-- Opening Marker --

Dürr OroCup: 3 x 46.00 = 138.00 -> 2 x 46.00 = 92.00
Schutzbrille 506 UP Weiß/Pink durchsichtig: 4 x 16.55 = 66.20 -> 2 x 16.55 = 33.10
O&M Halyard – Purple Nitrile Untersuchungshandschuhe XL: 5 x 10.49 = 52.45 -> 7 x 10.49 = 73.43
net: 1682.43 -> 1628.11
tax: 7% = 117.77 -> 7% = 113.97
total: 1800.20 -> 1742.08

-- Closing Marker --
-- Opening Marker --

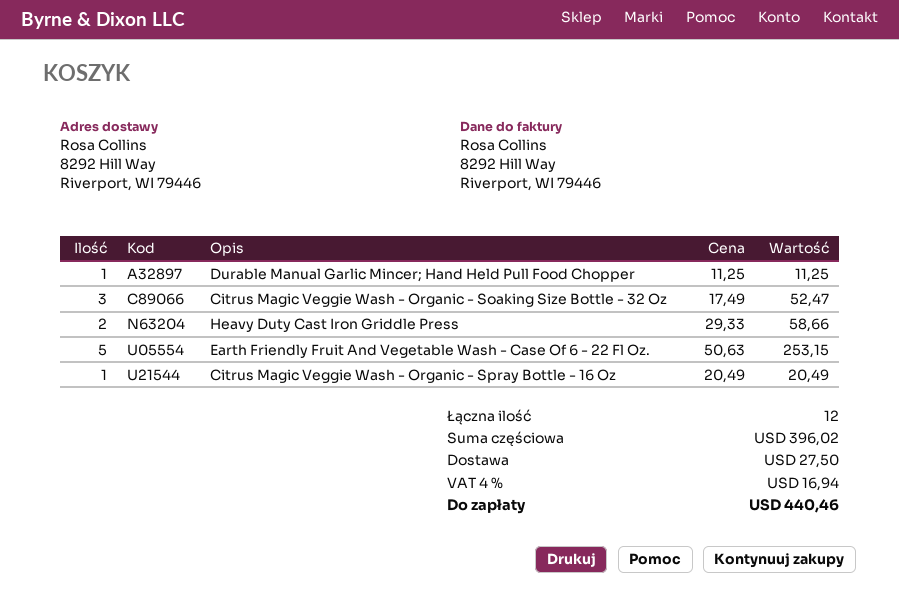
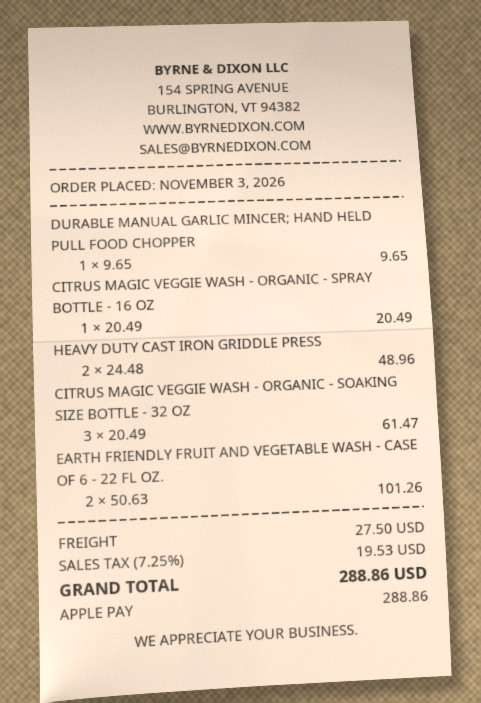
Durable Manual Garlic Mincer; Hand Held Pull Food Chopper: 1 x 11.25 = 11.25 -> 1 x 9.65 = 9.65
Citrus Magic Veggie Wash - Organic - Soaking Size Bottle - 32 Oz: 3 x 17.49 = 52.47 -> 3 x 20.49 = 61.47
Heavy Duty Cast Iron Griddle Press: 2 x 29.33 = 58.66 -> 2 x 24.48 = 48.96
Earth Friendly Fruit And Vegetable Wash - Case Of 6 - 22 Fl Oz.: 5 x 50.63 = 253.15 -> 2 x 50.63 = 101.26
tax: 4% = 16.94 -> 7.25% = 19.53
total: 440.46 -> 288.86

-- Closing Marker --

### ABOUT THIS EXERCISE
Only the lines with "total" are needed; find them in the records and copy each one.

### OUTPUT FOR THIS EXERCISE
total: 1800.20 -> 1742.08
total: 440.46 -> 288.86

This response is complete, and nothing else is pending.